▸ **Itemized modification records**:

........

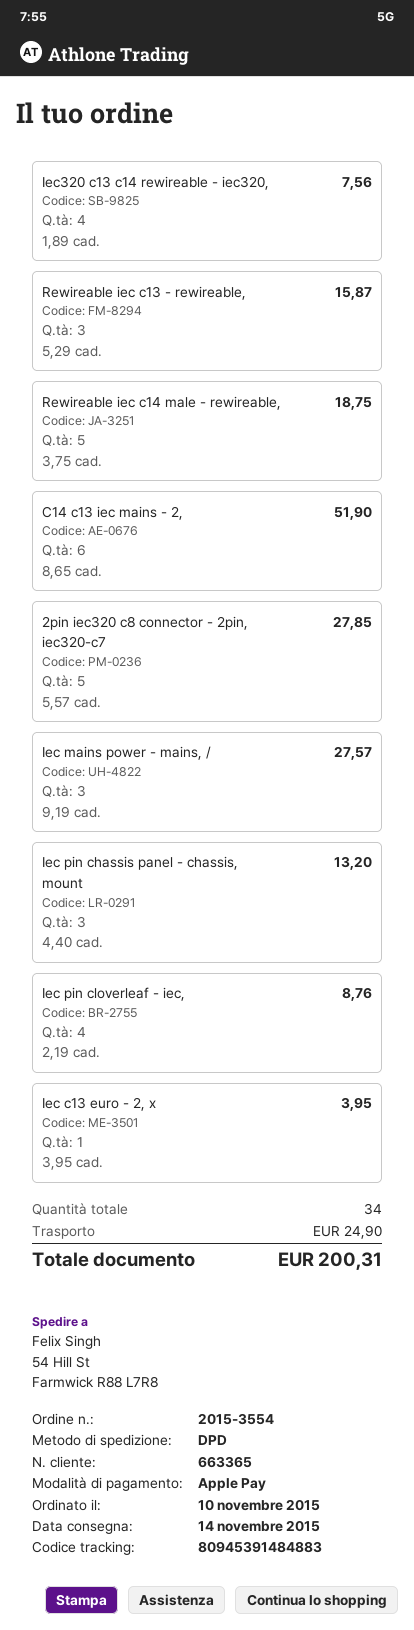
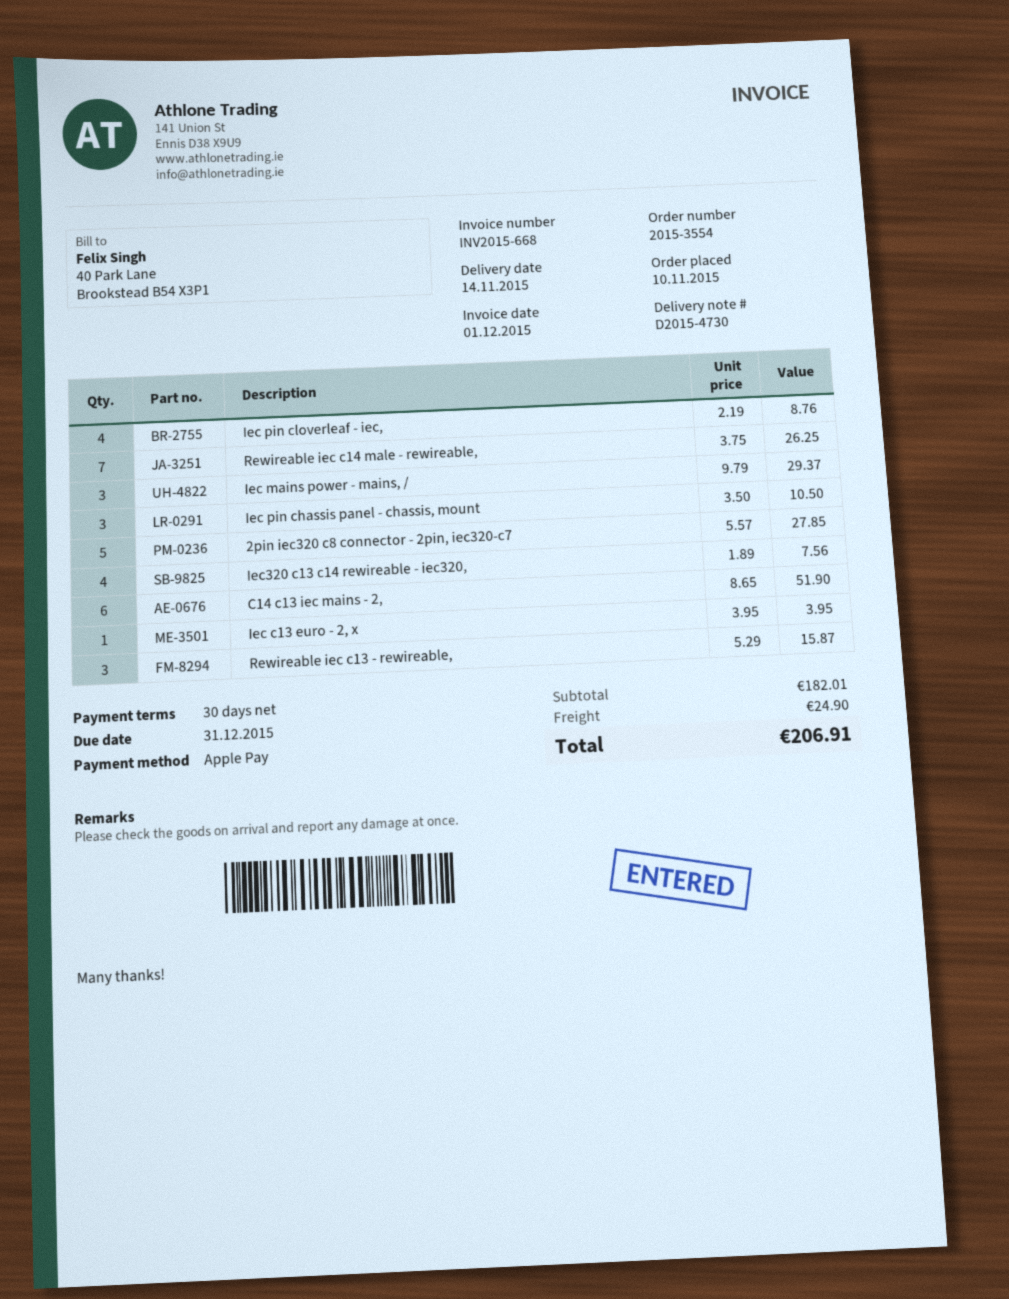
Rewireable iec c14 male - rewireable,: 5 x 3.75 = 18.75 -> 7 x 3.75 = 26.25
Iec mains power - mains, /: 3 x 9.19 = 27.57 -> 3 x 9.79 = 29.37
Iec pin chassis panel - chassis, mount: 3 x 4.40 = 13.20 -> 3 x 3.50 = 10.50
total: 200.31 -> 206.91

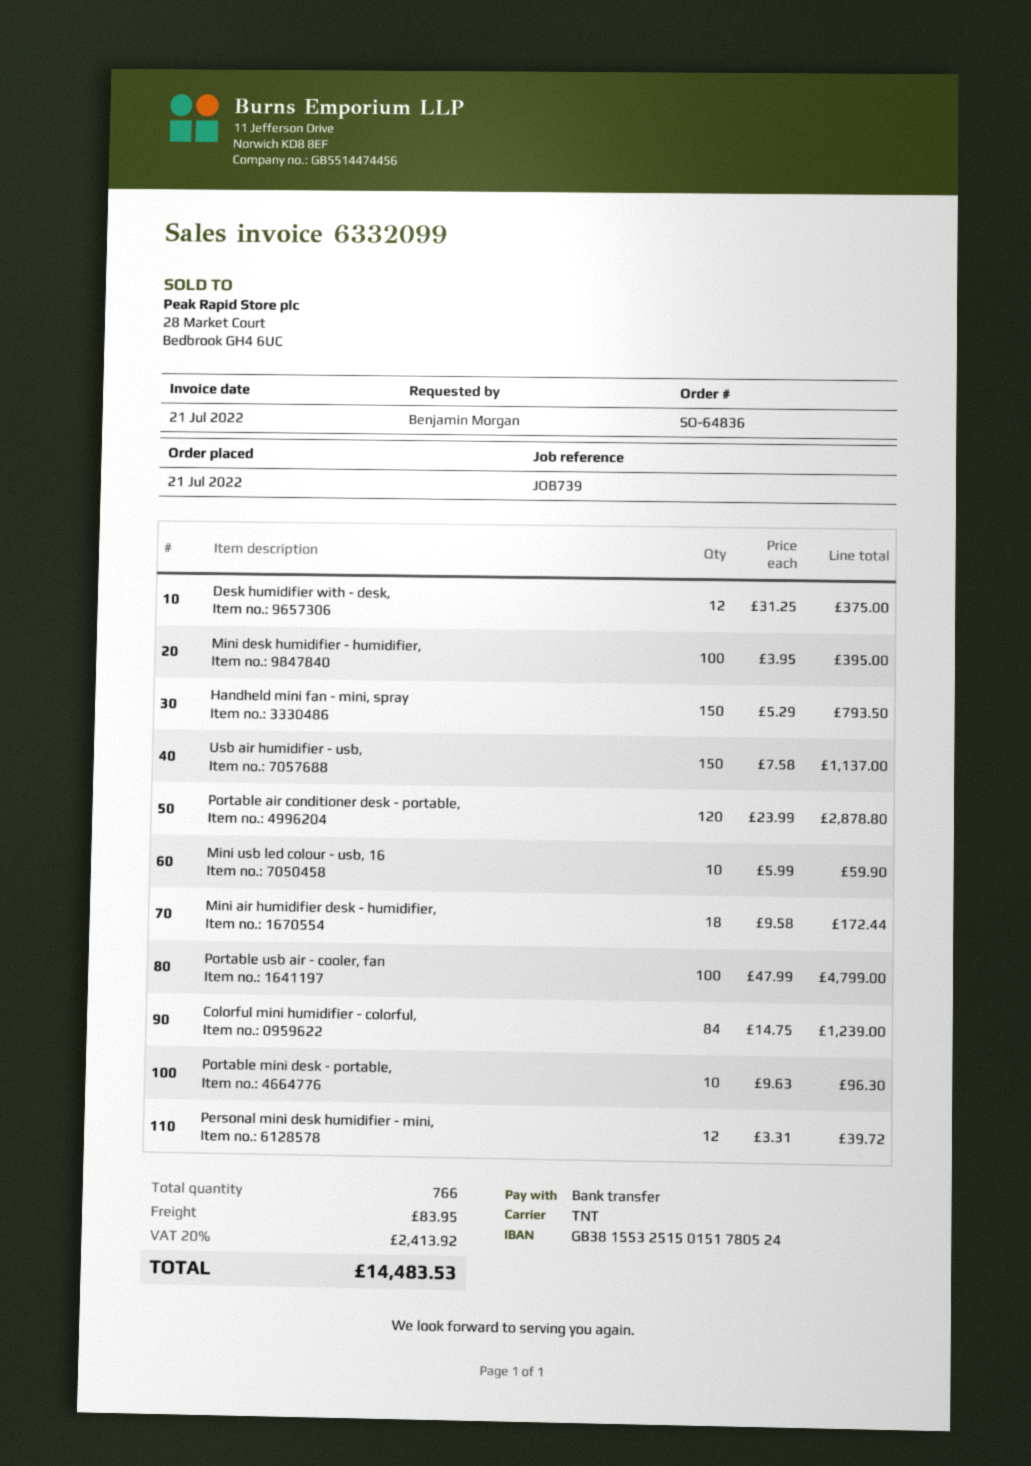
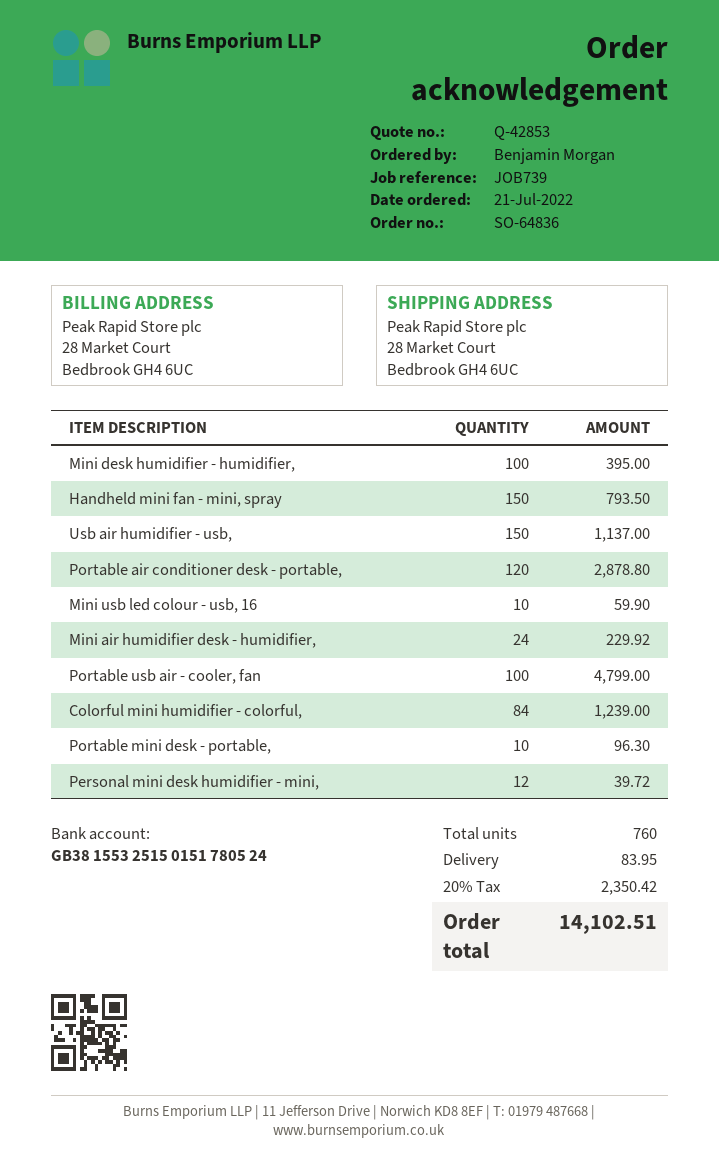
Desk humidifier with - desk,: 12 for 375.00 -> none
Mini air humidifier desk - humidifier,: 18 for 172.44 -> 24 for 229.92
total quantity: 766 -> 760
tax: 20% = 2413.92 -> 20% = 2350.42
total: 14483.53 -> 14102.51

........

▸ **WHAT THE EXERCISE ASKS**:
Leave out the pictures and retype the rest of the entries exactly.

▸ **ANSWER SECTION**:
Rewireable iec c14 male - rewireable,: 5 x 3.75 = 18.75 -> 7 x 3.75 = 26.25
Iec mains power - mains, /: 3 x 9.19 = 27.57 -> 3 x 9.79 = 29.37
Iec pin chassis panel - chassis, mount: 3 x 4.40 = 13.20 -> 3 x 3.50 = 10.50
total: 200.31 -> 206.91

Desk humidifier with - desk,: 12 for 375.00 -> none
Mini air humidifier desk - humidifier,: 18 for 172.44 -> 24 for 229.92
total quantity: 766 -> 760
tax: 20% = 2413.92 -> 20% = 2350.42
total: 14483.53 -> 14102.51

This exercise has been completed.